Intanto una voce dal cielo dichiara senza ombra di dubbio che Gesù è il Figlio di Dio, il prediletto del Padre, nel quale il Padre stesso ha posto il suo compiacimento; per cui dobbiamo ascoltare la voce di Cristo, perché è la stessa voce di Dio che ci insegna a seguire il bene e ad evitare il male. All’udire la voce di Dio, i discepoli caddero con la faccia a terra e furono presi da grande timore. Rimangono nel paura di cosa poteva mai accedere di lì a poco. Ed infatti, Gesù si avvicinò a loro, li toccò e disse: «Alzatevi e non temete». In questo contatto rassicurante, gli apostoli riprendono consapevolezza di chi sono e dove si trovano e con chi stanno. E allora alzano gli occhi verso l’alto, ma non videro più nessuno. Con loro era rimasto Gesù solo, con il Quale erano saliti sul monte della trasfigurazione. Ma si trattava, ora, di riprendere il cammino, di ridiscendere, di ritornale alla normalità. E nel cammin facendo verso la valle delle umane quotidianità e sofferenze è Gesù che parla e raccomanda loro di non parlare a nessuno di quello che avevano visto, lassù, sul monte della gloria «prima che il Figlio dell’uomo non sia risorto dai morti». Gesù stesso prepara così gli apostoli all’imminente scandalo della croce ed invita i tre prescelti a seguirlo anche sull’altro monte, quella più difficile da scalare per tutti ed è il Monte Calvario, il Golgota, dove Gesù verrà crocifisso e morirà per la redenzione dell’umanità.
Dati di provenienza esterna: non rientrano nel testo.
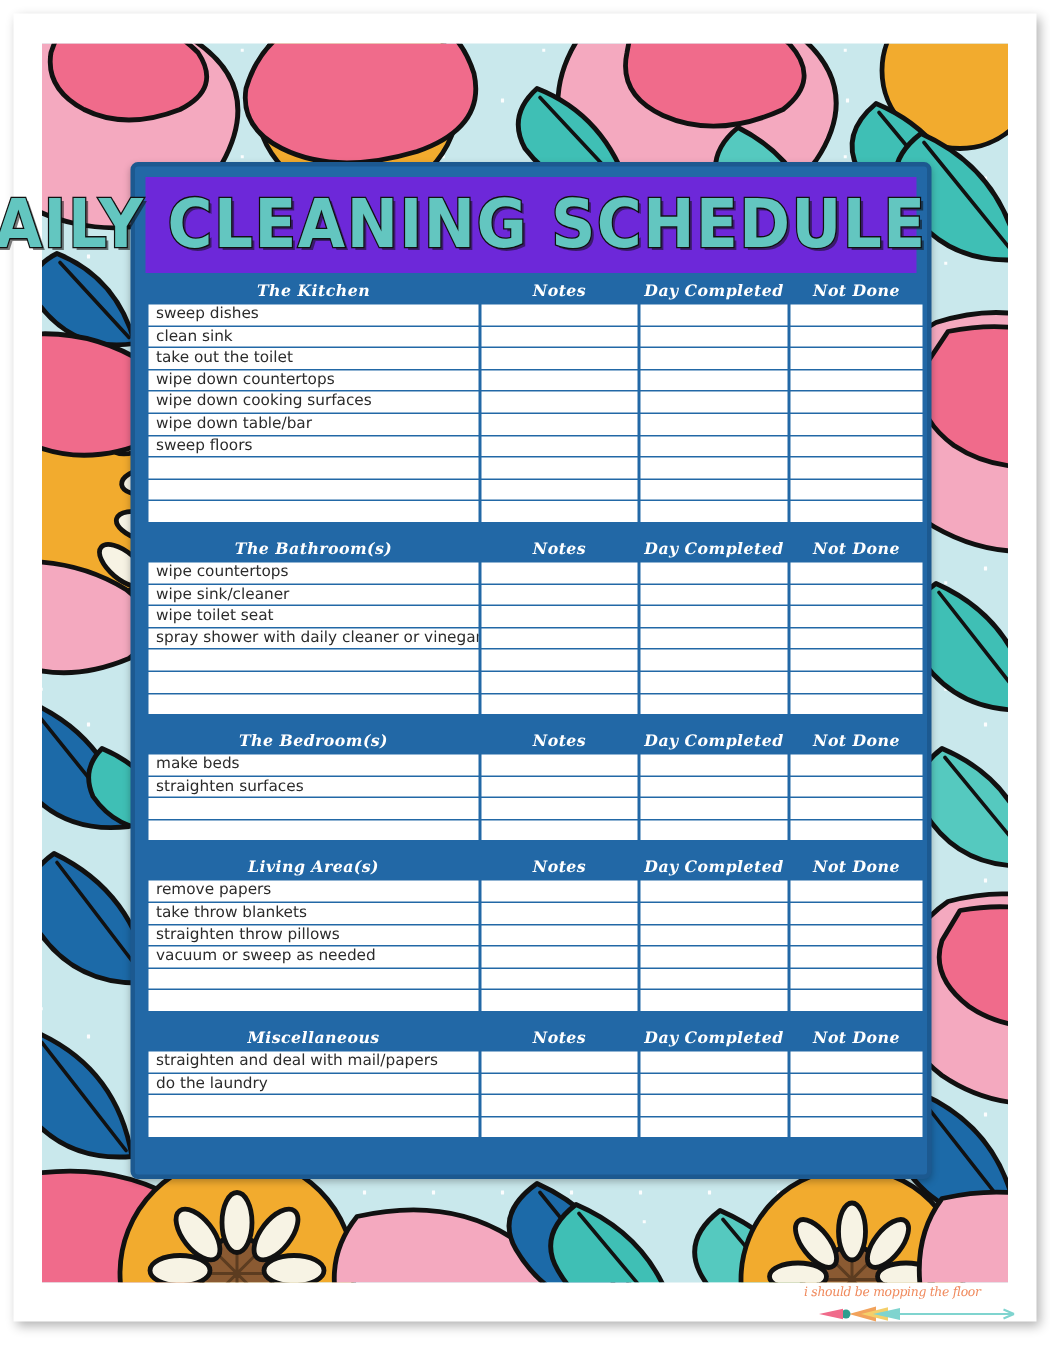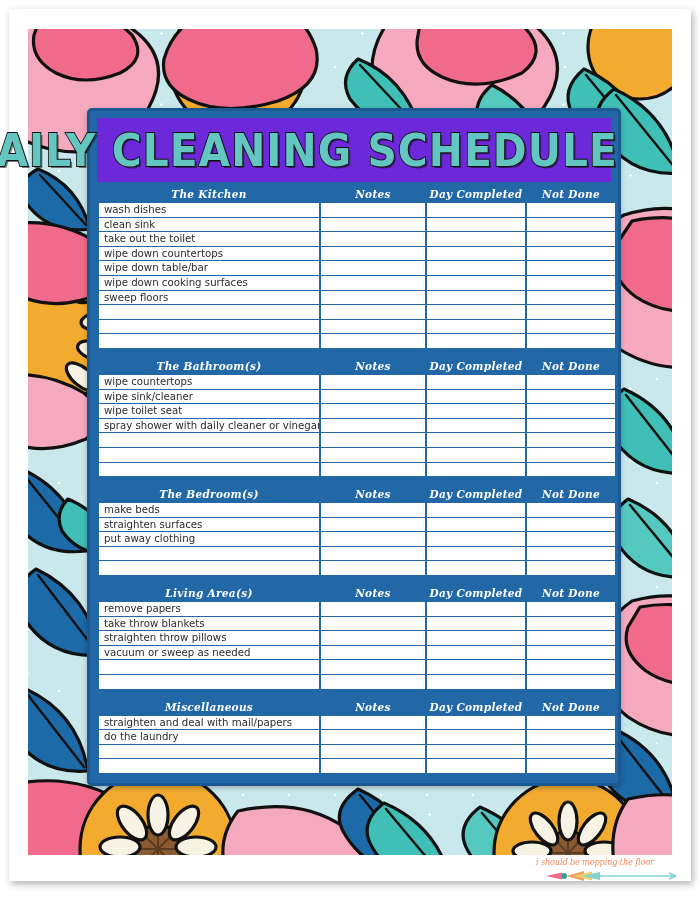--- a/index.html
+++ b/index.html
@@ -299,7 +299,7 @@
             </thead>
             <tbody>
               <tr class="data-row">
-                <td>wash dishes</td>
+                <td>sweep dishes</td>
                 <td class="blank-cell"></td>
                 <td class="blank-cell"></td>
                 <td class="blank-cell"></td>

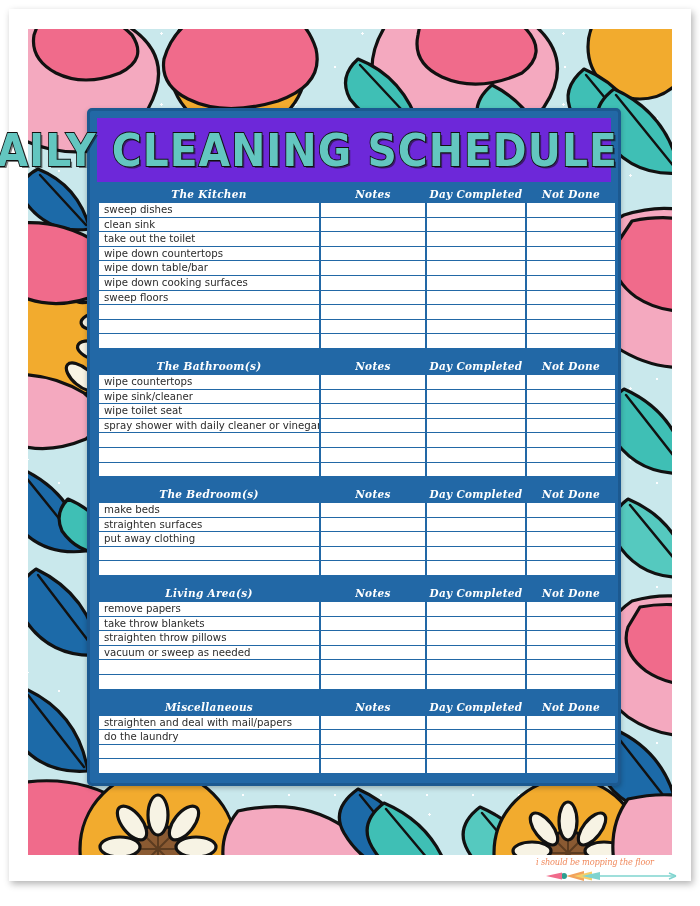--- a/index.html
+++ b/index.html
@@ -323,13 +323,13 @@
                 <td class="blank-cell"></td>
               </tr>
               <tr class="data-row">
+                <td>wipe down cooking surfaces</td>
+                <td class="blank-cell"></td>
+                <td class="blank-cell"></td>
+                <td class="blank-cell"></td>
+              </tr>
+              <tr class="data-row">
                 <td>wipe down table/bar</td>
-                <td class="blank-cell"></td>
-                <td class="blank-cell"></td>
-                <td class="blank-cell"></td>
-              </tr>
-              <tr class="data-row">
-                <td>wipe down cooking surfaces</td>
                 <td class="blank-cell"></td>
                 <td class="blank-cell"></td>
                 <td class="blank-cell"></td>

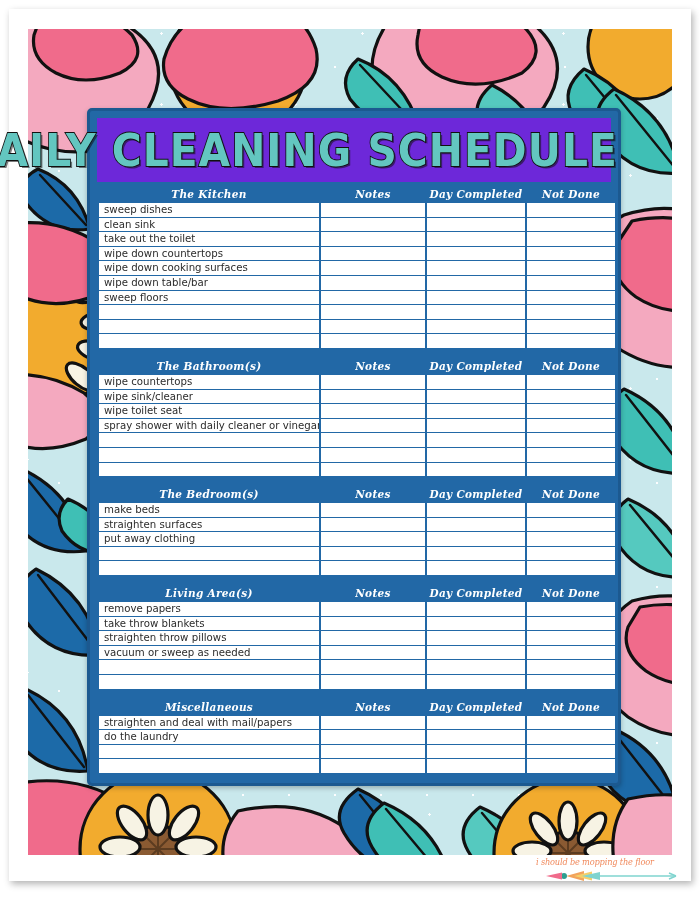--- a/index.html
+++ b/index.html
@@ -453,12 +453,6 @@
                 <td class="blank-cell"></td>
               </tr>
               <tr class="data-row">
-                <td>put away clothing</td>
-                <td class="blank-cell"></td>
-                <td class="blank-cell"></td>
-                <td class="blank-cell"></td>
-              </tr>
-              <tr class="data-row">
                 <td class="blank-cell"></td>
                 <td class="blank-cell"></td>
                 <td class="blank-cell"></td>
E’ interessante in questa seconda domenica di Quaresima, pensare che noi siamo collocati come ponti tra due monti: il monte Tabor e il monte Calvario. Nella vita che si svolge nel tempo noi dobbiamo realizzare questo raccordo stradale o viadotto della grazia e dell’abbandono fiduciale a un Dio che nel suo Figlio prediletto ci dona la gioia del suo perdono, facendoci toccare con mano la bellezza della grazia. Il tutto però passa necessariamente attraverso quel monte del Calvario che è il monte dell’amore misericordioso di Dio nei confronti dell’umanità, perché su quel monte è stato crocifisso l’Amore per ricominciare a vivere nell’amore proprio partendo dalla passione e morte in croce di nostro Signore. Salendo il monte del Calvario con Gesù che va al patibolo della croce, possiamo capire dove sta il vero Tabor della nostra vita. Sta proprio nell’essere vicino al Cristo e vederlo trasfigurato dall’amore che si fa dono nella croce e con la croce.